Mortgages are only part of the consumer debt story. If you include personal loans, credit and store cards we owe a grand total of about £1.1 trillion. We are, it seems, particularly fond of credit cards. UK consumers hold 66m credit cards – five times the European average.

Gerrard says: “Last year we were seeing people with loans, credit and store card debts in the region of £50,000. Now it’s anything in the £50,000 to £100,000 bracket. It is clearly not surprising that individual bankruptcies are continuing to rise, nor that house repossessions are also becoming more commonplace after lying relatively dormant since the late 1980s and early 1990s. The problem rests squarely on excessive credit and store card use, personal loans, and often unsustainable champagne lifestyles.”

Can bankruptcy really help if you are a victim of the credit boom? A recent change in the law brought in the “quickie” bankruptcy: you must now be discharged of your status as a bankrupt after a maximum of 12 months. But bankruptcy is not an easy way out.

You file a petition for bankruptcy with the local county court and it costs about £400.

But you must then hand over all your assets to an official receiver or a licensed insolvency practitioner. You basically lose everything. The receiver sells your assets to clear the debts, plus interest, and cover any costs – and assets include your house. Say you owe £50,000 and your home is worth £250,000 with a mortgage of £150,000. The receiver could sell the property to release the £100,000 of equity to clear the debts and settle any professional fees. If the house is in joint names, the receiver would be entitled to only half the equity, but the sale could still be pushed through.

Your best hope is that your spouse or other family member would buy your share of the property. They would still have to hand the money over to the receiver, but at least you would be able to stay in the home.

If you are declared bankrupt, your bank account will also be frozen and you might be forced to pay a regular amount each month from your income.

Mark Allen of Grant Thornton says: “Bankruptcy is not a soft option. Your debts might be written off, but you lose all your assets. I would really only recommend it to people who are overwhelmed by debt, but have no assets or income.”

The quickie bankruptcy does not really make it any easier, either. You might not carry the bankrupt’s label after 12 months, but chances are you will still bear the scars. Credit reference agencies, for example, will keep a note of your bankruptcy on their records for up to six years. So you might still find it hard to arrange a mortgage, take out a loan or even open a current account.

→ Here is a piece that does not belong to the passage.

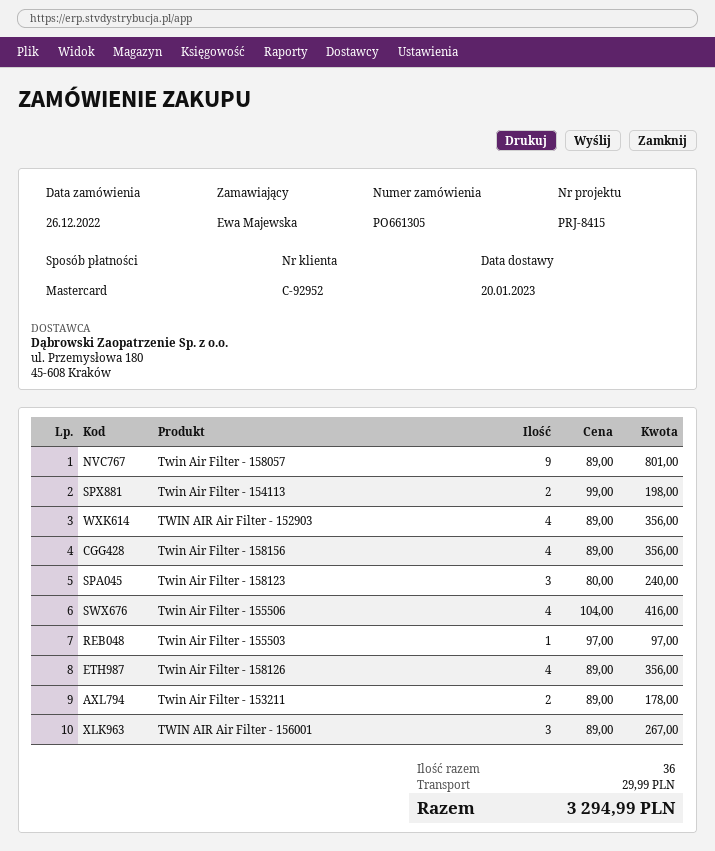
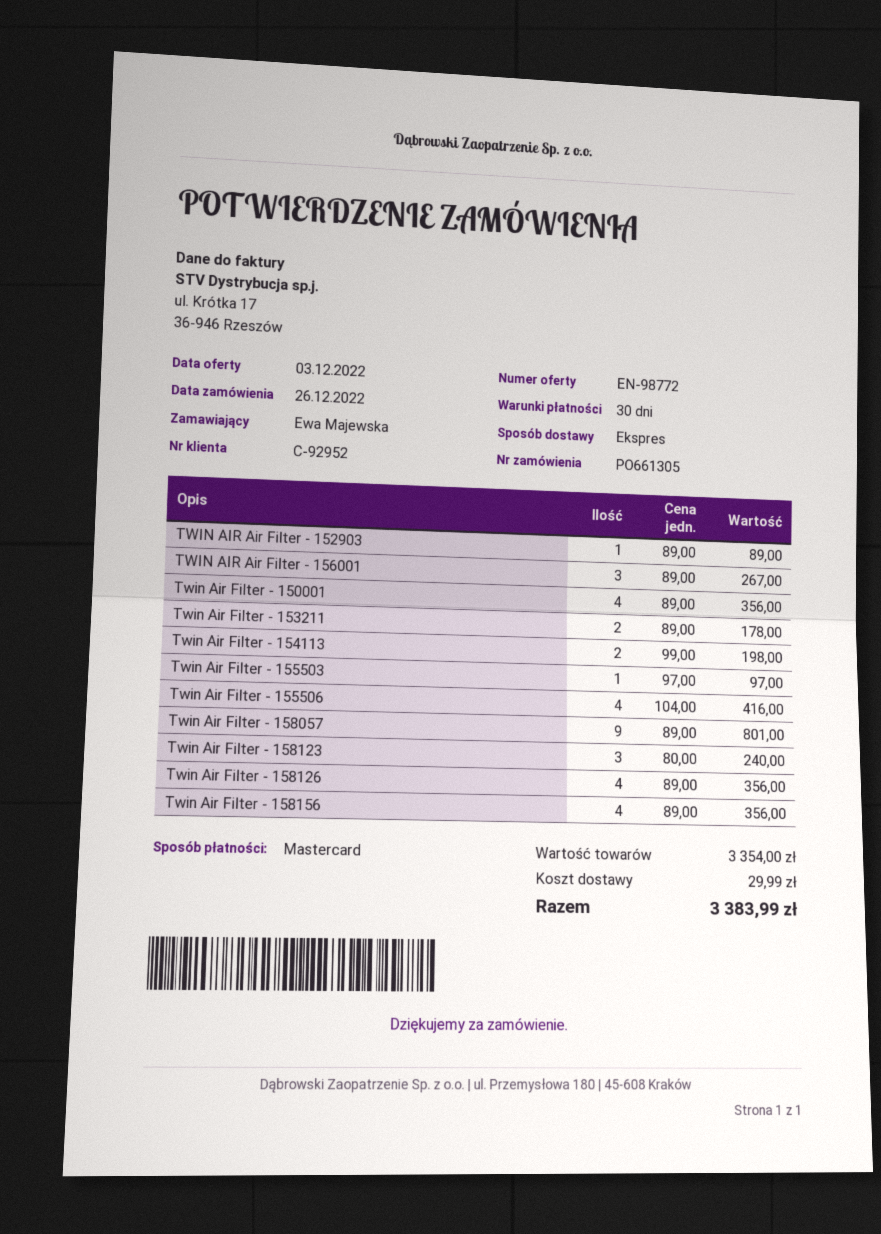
TWIN AIR Air Filter - 152903: 4 x 89.00 = 356.00 -> 1 x 89.00 = 89.00
Twin Air Filter - 150001: none -> 4 x 89.00 = 356.00
total: 3294.99 -> 3383.99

The most common alternative to bankruptcy is to agree some sort of payment schedule with your creditors. It can be informal, or you can agree an Individual Voluntary Arrangement (IVA) through an insolvency practitioner. The advantage of an IVA over bankruptcy is that you do not have to surrender all your assets to a receiver, or bear the stigma of a bankrupt. The debt is also frozen.

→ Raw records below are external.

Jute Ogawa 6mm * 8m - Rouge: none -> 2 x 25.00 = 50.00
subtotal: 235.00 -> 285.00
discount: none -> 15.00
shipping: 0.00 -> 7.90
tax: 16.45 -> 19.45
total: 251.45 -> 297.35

You might, for example, have debts of £50,000 and agree to pay £25,000 up front, perhaps by withdrawing equity from your home. You might then arrange to pay £200 a month over the next five years in full and final settlement, so you would eventually repay a total of £37,000. Allen says: “You don’t have to clear your debts in full, but you have to prove you are willing to meet your creditors at least part way. If you are under threat of house repossession, an IVA can also be a good way to safeguard your home.”